Earlier this year an Ohio basketball team was banished from their recreational league for wearing racist jerseys during a game. The members of both basketball teams were high school students from West Clermont High School and Kings High, but they were not affiliated with the school districts other than renting the space hand having players that were students. The members of one of the basketball teams showed up for the game wearing jerseys that read “Wet Dream Team” on the front , while racial slurs were written on the back of the uniforms. One jersey read “Knee Grow”, while another jersey read “Coon”. One parent released a comment stating how shocked he was that many adults and parents condoned the behavior thinking it was only a joke.
When I read about this incident in Ohio, it made me think of when I played sports in high school. I started to realize how common racist acts were at my sporting events and sporting events that I attended. More often than not, if one team has mostly all White players and the other team does not, racism is prevalent. White fans will direct racial slurs at the opposing Black players, and even members of the team comprised of mostly White players will use racial slurs to attempt to bother the opposing team. After these events occur, the school or organization might might punish the perpetrators, but the consequences seem to have little to no effect.
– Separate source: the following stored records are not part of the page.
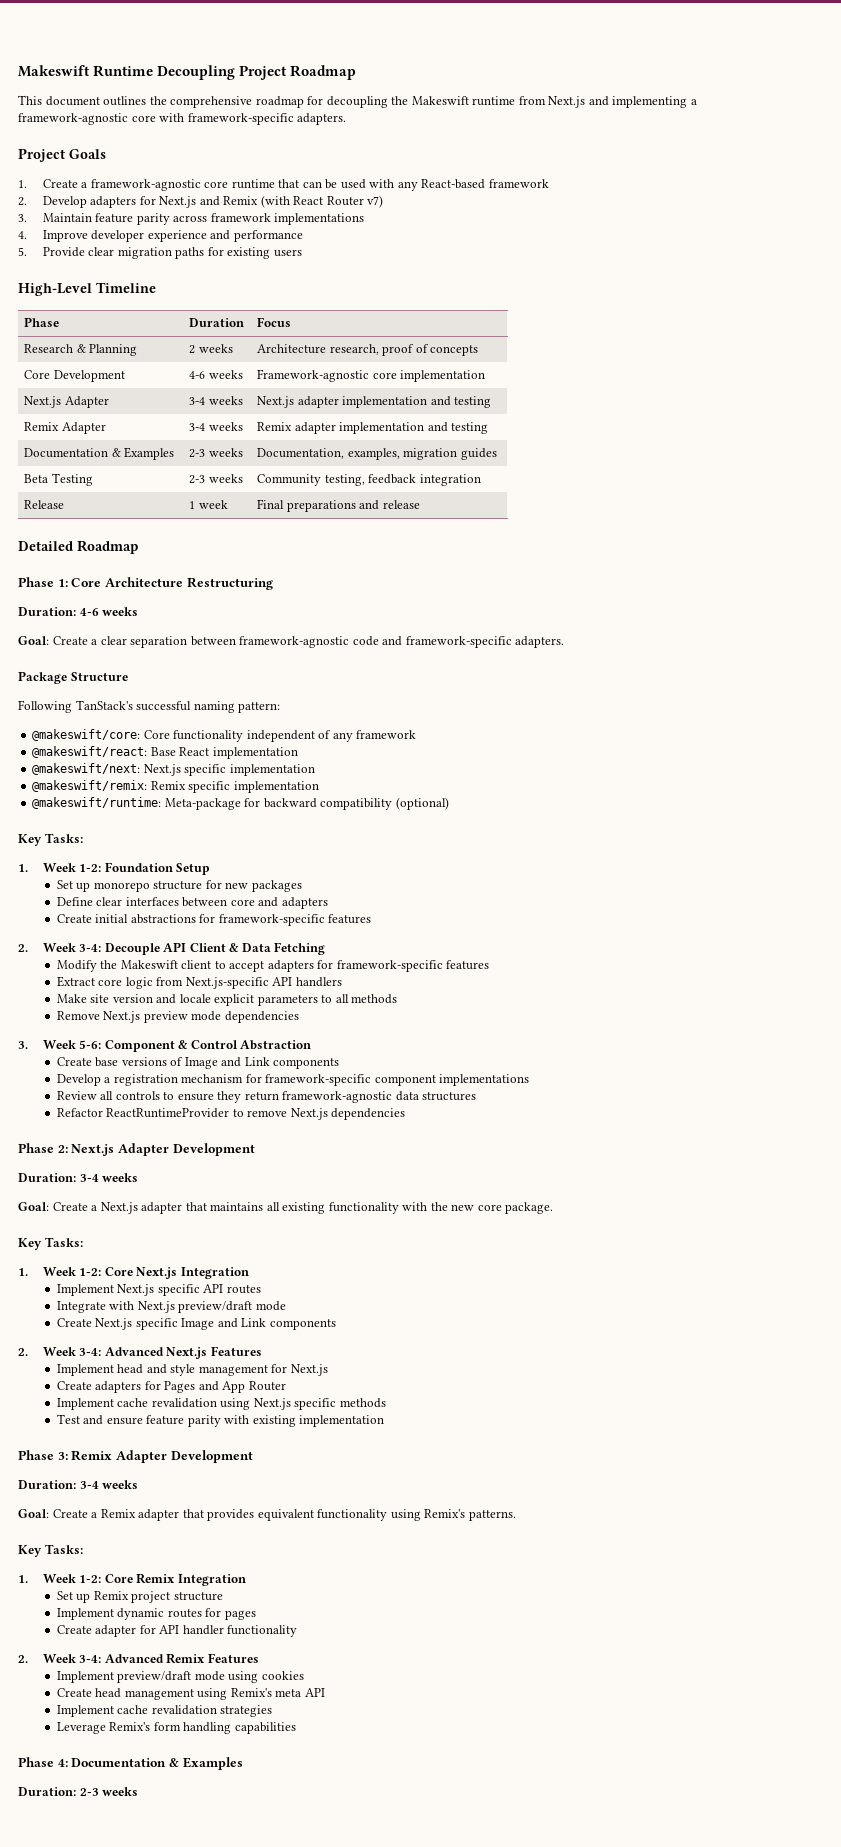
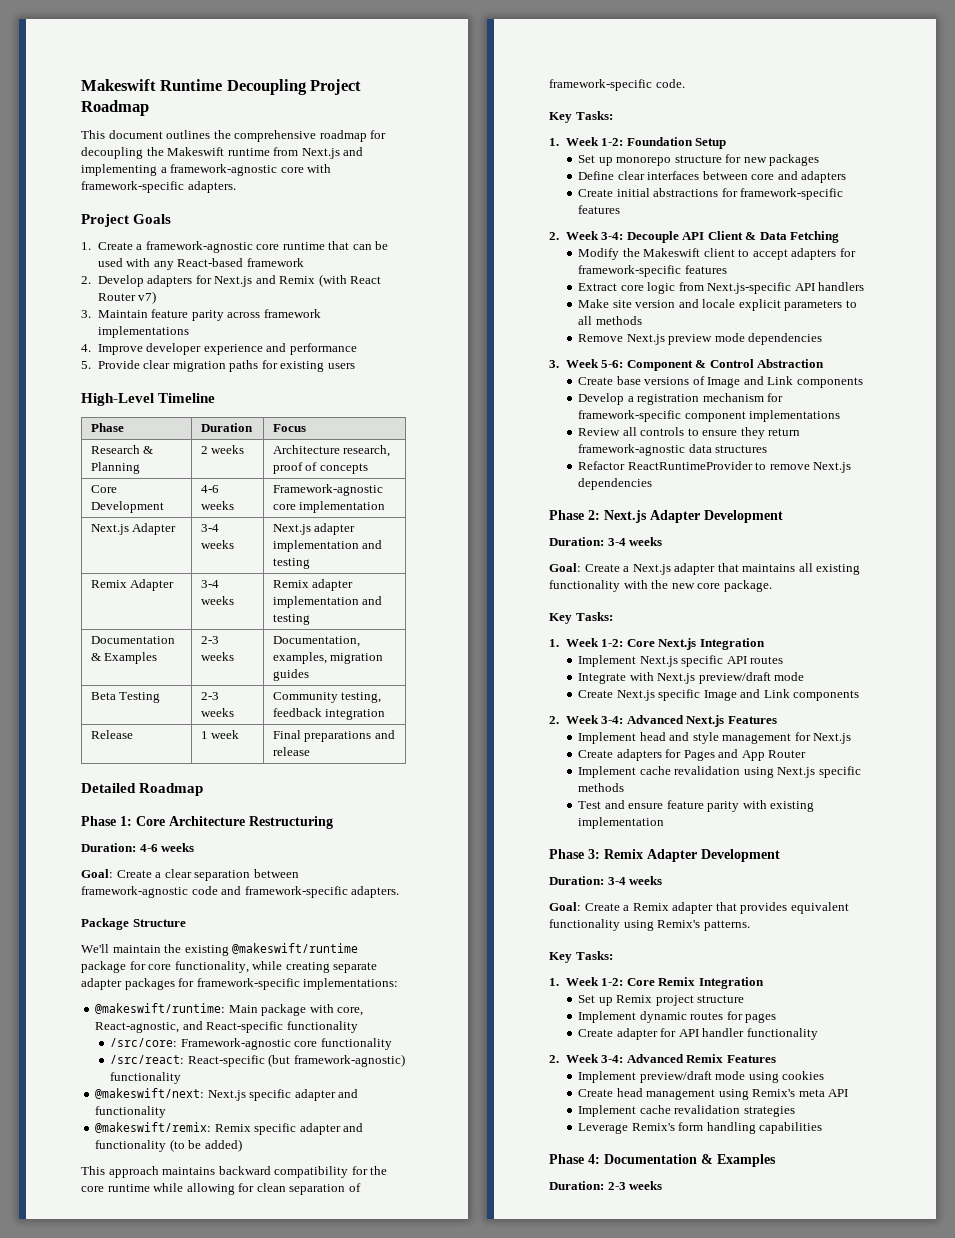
- Following TanStack's successful naming pattern:
- @makeswift/core: Core functionality independent of any framework
- @makeswift/react: Base React implementation
+ We'll maintain the existing @makeswift/runtime package for core functionality, while creating separate adapter packages for framework-specific implementations:
+ @makeswift/runtime: Main package with core, React-agnostic, and React-specific functionality
+ /src/core: Framework-agnostic core functionality
+ /src/react: React-specific (but framework-agnostic) functionality
- @makeswift/next: Next.js specific implementation
+ @makeswift/next: Next.js specific adapter and functionality
- @makeswift/remix: Remix specific implementation
- @makeswift/runtime: Meta-package for backward compatibility (optional)
+ @makeswift/remix: Remix specific adapter and functionality (to be added)
+ This approach maintains backward compatibility for the core runtime while allowing for clean separation of framework-specific code.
White people still feel entitled to say whatever they want, even if they are attending their own child’s sporting event. Allowing parents and other spectators to use that type of language is teaching the children playing the sport that is acceptable to use such derogatory language and behaviors.
What are ways to help combat racism in sports? Many people agree that one of the main benefits of playing sports is inclusivity. Early sports participation can help to address racial biases by allowing children to work alongside teammates of diverse backgrounds. Exposure to diverse authority figures, such as coaches, may also help children understand different beliefs, backgrounds and customs other than their own. However, how do we control the spectators in the audience? Or parents that allow their children to use racial slurs towards other players? Is it realistic to think racist spectators will always be reprimanded and on-field racial abuse will always be reported?
1 thought on “Aren’t Sports Supposed to be Fun?”
This post really made me think about my experiences with sports. As I am on the Women’s Lacrosse team here and have been around sporting events my whole life, I am now deeply thinking about racial slurs or memories that I have encountered. It is crazy to think that sports is used for inclusive and camaraderie purposes, yet still finds a way to leave others out. The most common slurs to me appear in a “positive stereotype” way in addressing how blacks are good at sports, or how this team will win the game because they have more black people on it, or that black people spend more time practicing sports rather than doing other things like school work. In these situations, I noticed a lot of white people trying to express how they are left out of such domains and pull a reverse racism card.
Addressing this may be harder than ever. If parents are allowing their children to dehumanize those of other races, I do not know what that will mean for our future, but it cannot be good. Therefore, if parents are allowing their children to engage with these slurs then I imagine they are strongly opposed to having their child play with kids of other races. In addressing this, starting with the parents and authority figures is vital because kids follow by example. Sports are a big part of many childhoods, and sports can be a great tool to use when addressing racism and equality. Also, another aspect to sports and race is that some sports, especially lacrosse, have limited numbers of black individuals. I am not sure what that means, but it definitely plays into the stereotypes that blacks may only be good at some sports or why parents may encourage their white child to play lacrosse if they hold racial beliefs.